The orchestra proceeded to the Harbison Symphony No. 2 and, after intermission, the Schumann Second Symphony. This Harbison is in four movements played without break, titled “Dawn,” “Daylight,” “Dusk,” and “Darkness.” Despite some blazing speed and brightness in “Daylight,” the work seems all of a piece, interior, moody, and dreamlike, not a journey through the times of day, but half-memories all tied to and grounded in the turbulent and indeed dark final (and longest) movement. The piece overall has a dominant string sound, quite different from the extraverted, orchestrally colorful Symphony No. 1, or the subtler Symphony No. 3 with its chamber-music-like pairings of standard orchestra instruments, or sections, with exotic percussion.
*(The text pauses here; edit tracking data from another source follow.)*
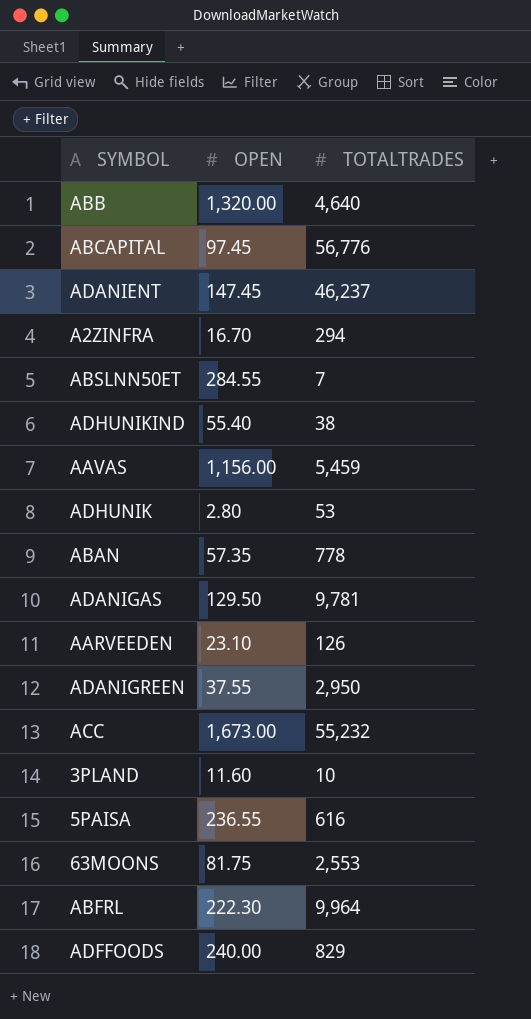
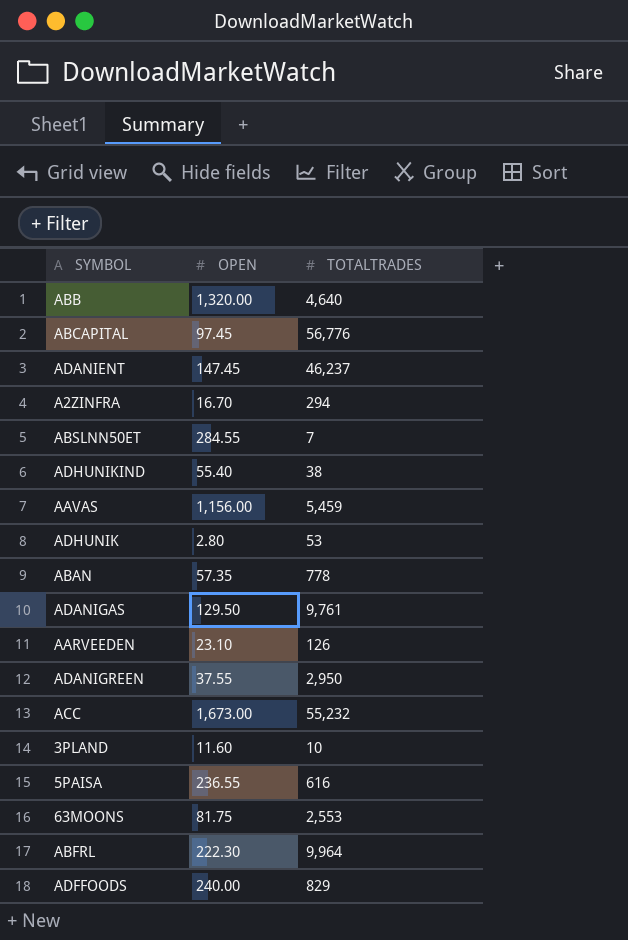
ADANIGAS | TOTALTRADES: 9,781 -> 9,761

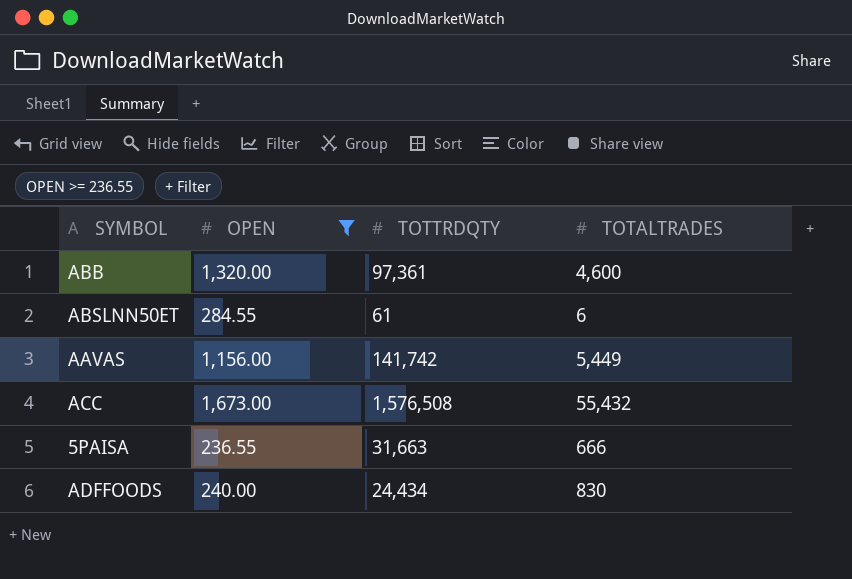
filter: none -> OPEN >= 236.55
column TOTTRDQTY | position: none -> 3
ABB | TOTALTRADES: 4,640 -> 4,600
ABSLNN50ET | TOTALTRADES: 7 -> 6
AAVAS | TOTALTRADES: 5,459 -> 5,449
ACC | TOTALTRADES: 55,232 -> 55,432
5PAISA | TOTALTRADES: 616 -> 666
ADFFOODS | TOTALTRADES: 829 -> 830

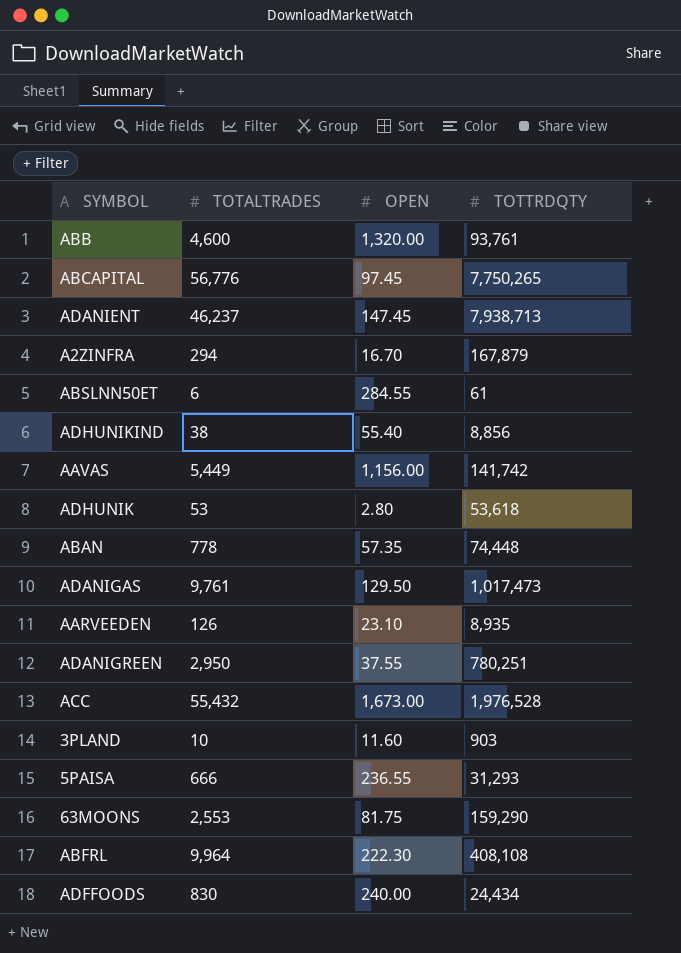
filter: OPEN >= 236.55 -> none
column TOTALTRADES | position: 4 -> 2
ABB | TOTTRDQTY: 97,361 -> 93,761
ACC | TOTTRDQTY: 1,576,508 -> 1,976,528
5PAISA | TOTTRDQTY: 31,663 -> 31,293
Still, early in the piece comes a wonderful contrapuntal episode for woodwinds, and towards the end a great violent build-up with brass. Quite cathartic.
The Schumann C-Major Symphony is a joyful piece, with its high energy and repeated brass fanfares over the course of the whole work — in the main a contrast to the Harbison except for the “Daylight” material there. The Schumann’s Andante espressivo is a great slow movement, with its indeed expressive ascending solo wind phrases, bringing to mind Italian opera of the period, or Mozart’s opera. Levine’s scherzo was, for me, a bit too skittering and Mendelssohn-like — I prefer it a shade slower and with more weight to the sixteenth notes, suggesting a certain obsessive insanity. But in general this was a splendid, committed performance, finding all the genius and drama in the symphony, making it seem better than one had remembered.
I wish Levine could have given us a whole Schumann cycle this fall. And surely everyone looks forward to the continuation next season of the Harbison series, involving some singers and concluding with the premiere of a new symphony. This material is being splendidly presented. It is highly original and does not make compromises, and yet it is work the audience for Mozart and Schumann and Wagner can awaken itself to (which is not to say that some of us do not look forward to more Schönberg and Carter from Levine and the BSO as well).